+++ THE INPUT

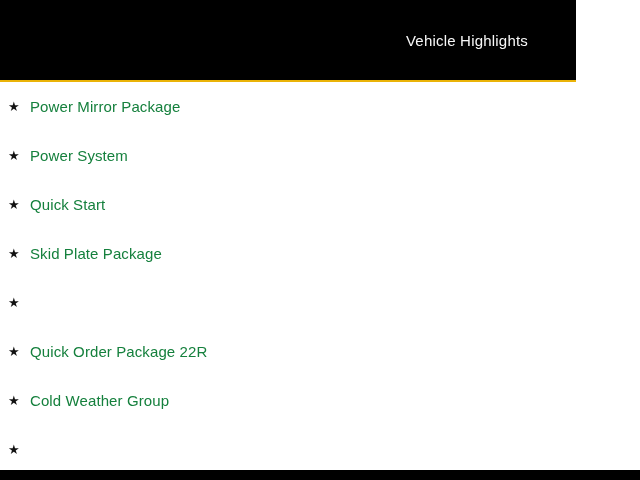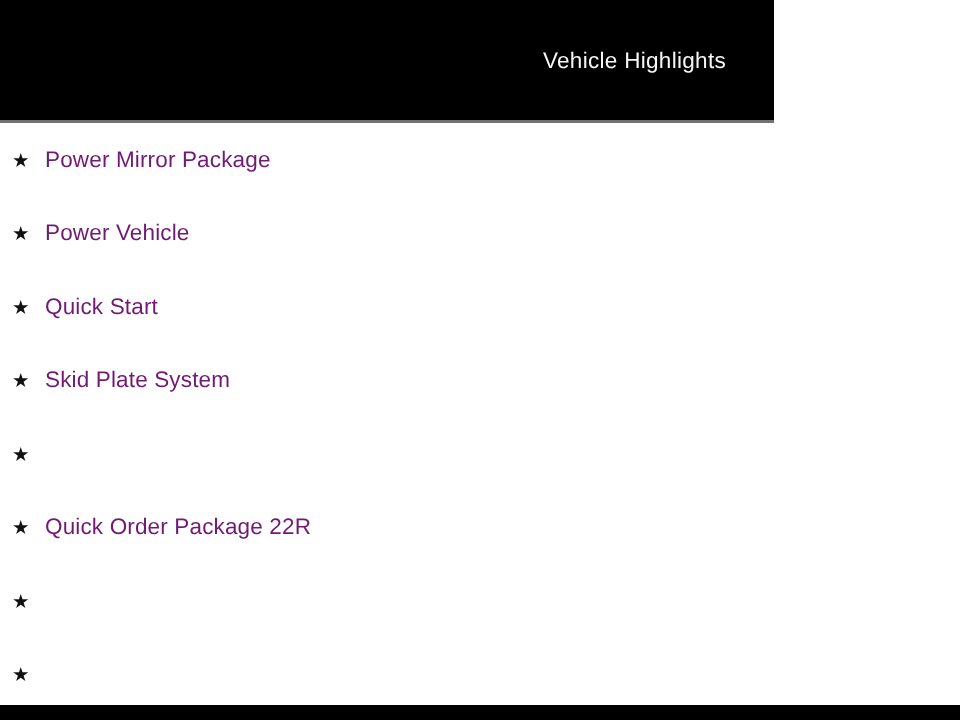--- a/index.html
+++ b/index.html
@@ -19,14 +19,14 @@
   }
   .header {
     box-sizing: border-box;
-    width: 516px;
+    width: 576px;
     height: 82px;
     background: #000000;
-    border-bottom: 2px solid #737373;
+    border-bottom: 2px solid #eab308;
     display: flex;
     align-items: center;
     justify-content: flex-end;
-    padding-right: 32px;
+    padding-right: 48px;
   }
   .header-title {
     color: #f7f7f7;

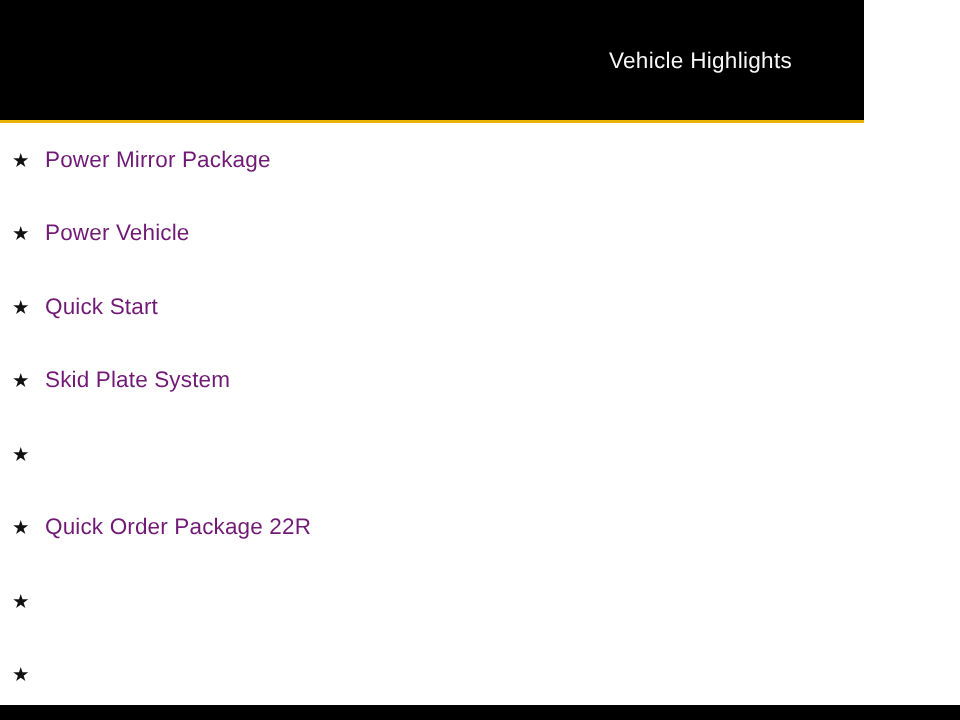--- a/index.html
+++ b/index.html
@@ -54,7 +54,7 @@
     text-align: left;
   }
   .item-label {
-    color: #701a75;
+    color: #15803d;
     font-size: 15px;
     letter-spacing: 0.1px;
   }

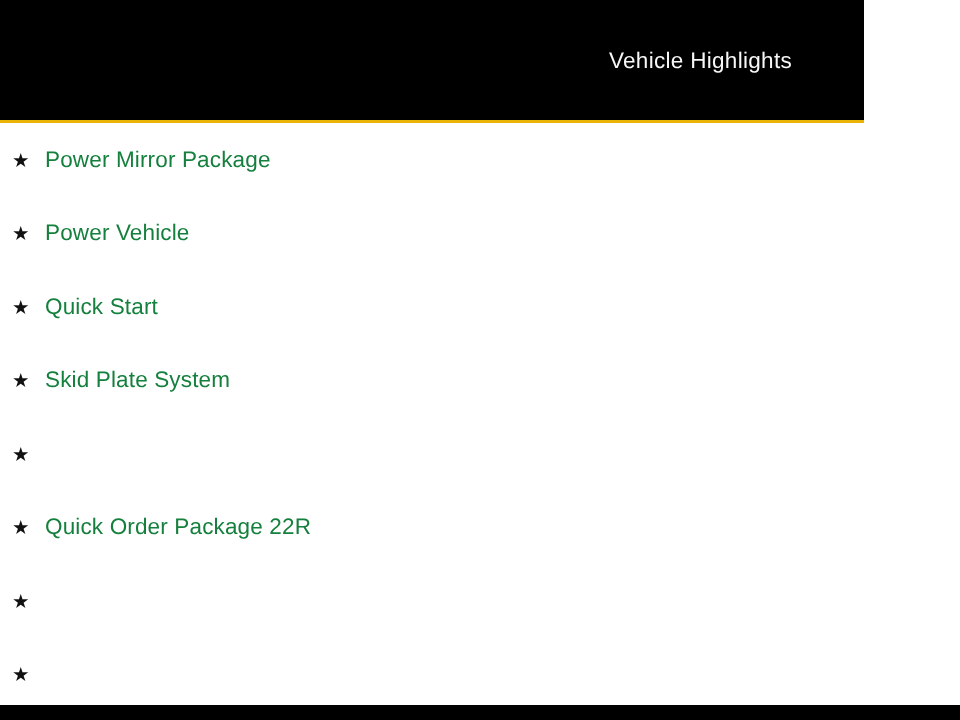--- a/index.html
+++ b/index.html
@@ -84,7 +84,7 @@
     </div>
       <div class="item">
       <span class="star">★</span>
-      <span class="item-label">Power Vehicle</span>
+      <span class="item-label">Power System</span>
     </div>
       <div class="item">
       <span class="star">★</span>

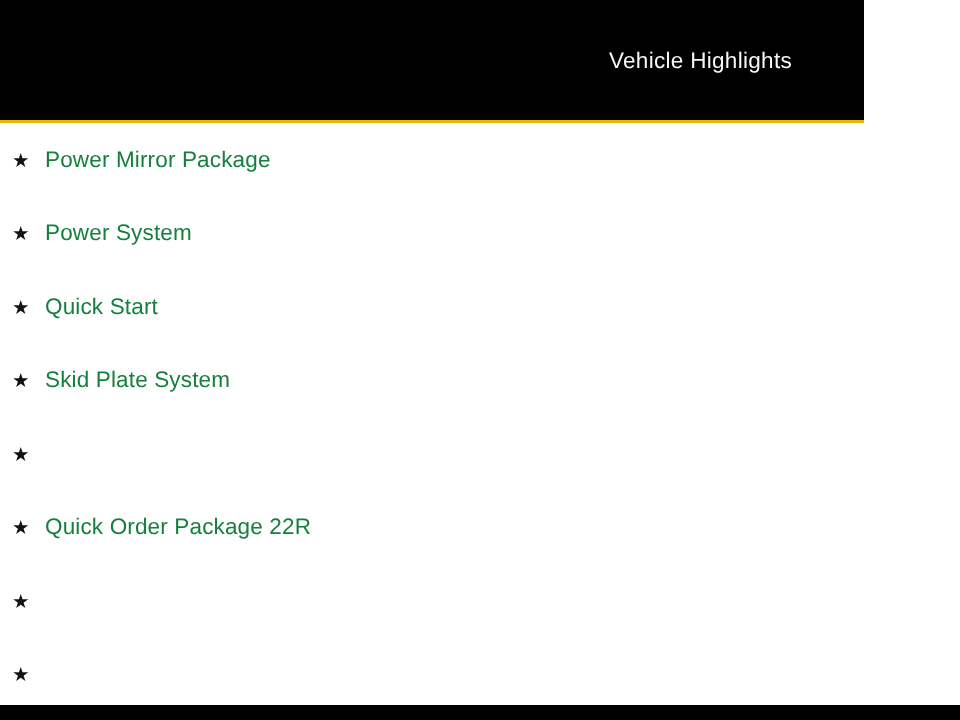--- a/index.html
+++ b/index.html
@@ -92,7 +92,7 @@
     </div>
       <div class="item">
       <span class="star">★</span>
-      <span class="item-label">Skid Plate System</span>
+      <span class="item-label">Skid Plate Package</span>
     </div>
       <div class="item">
       <span class="star">★</span>

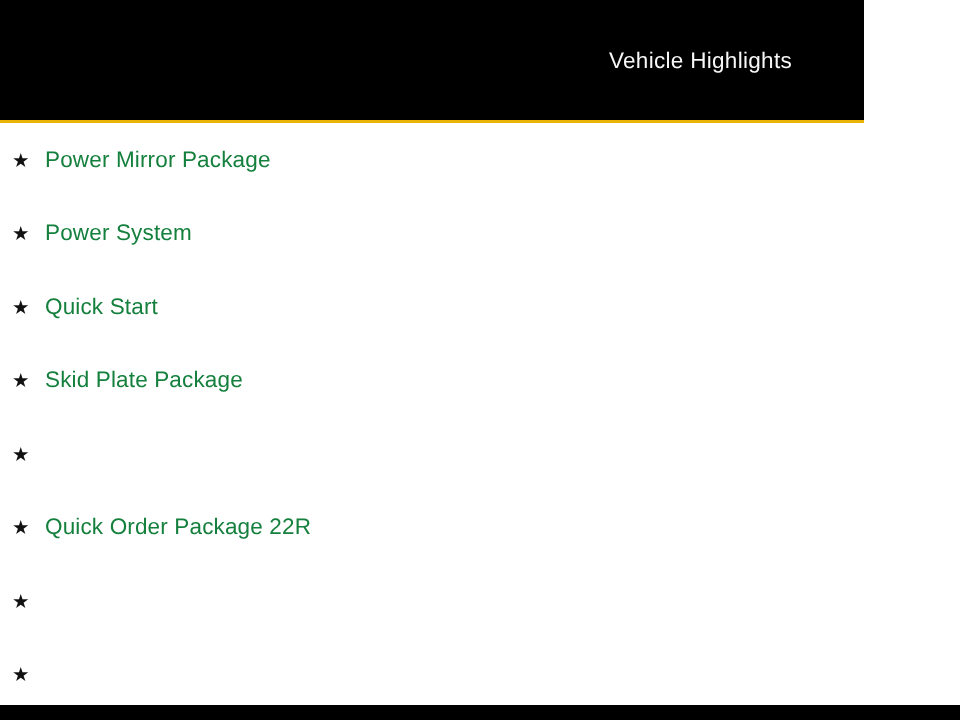--- a/index.html
+++ b/index.html
@@ -103,6 +103,7 @@
     </div>
       <div class="item">
       <span class="star">★</span>
+      <span class="item-label">Cold Weather Group</span>
     </div>
       <div class="item">
       <span class="star">★</span>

++++++

# [PROBLEM DETAILS]
Where the listing above reaches the line that contains "box-sizing: border-box;", start retyping, and finish with the line that contains "justify-content: flex-end;"; reproduce those lines exactly and no others.

# [ANSWER SECTION]
     box-sizing: border-box;
-    width: 516px;
+    width: 576px;
     height: 82px;
     background: #000000;
-    border-bottom: 2px solid #737373;
+    border-bottom: 2px solid #eab308;
     display: flex;
     align-items: center;
     justify-content: flex-end;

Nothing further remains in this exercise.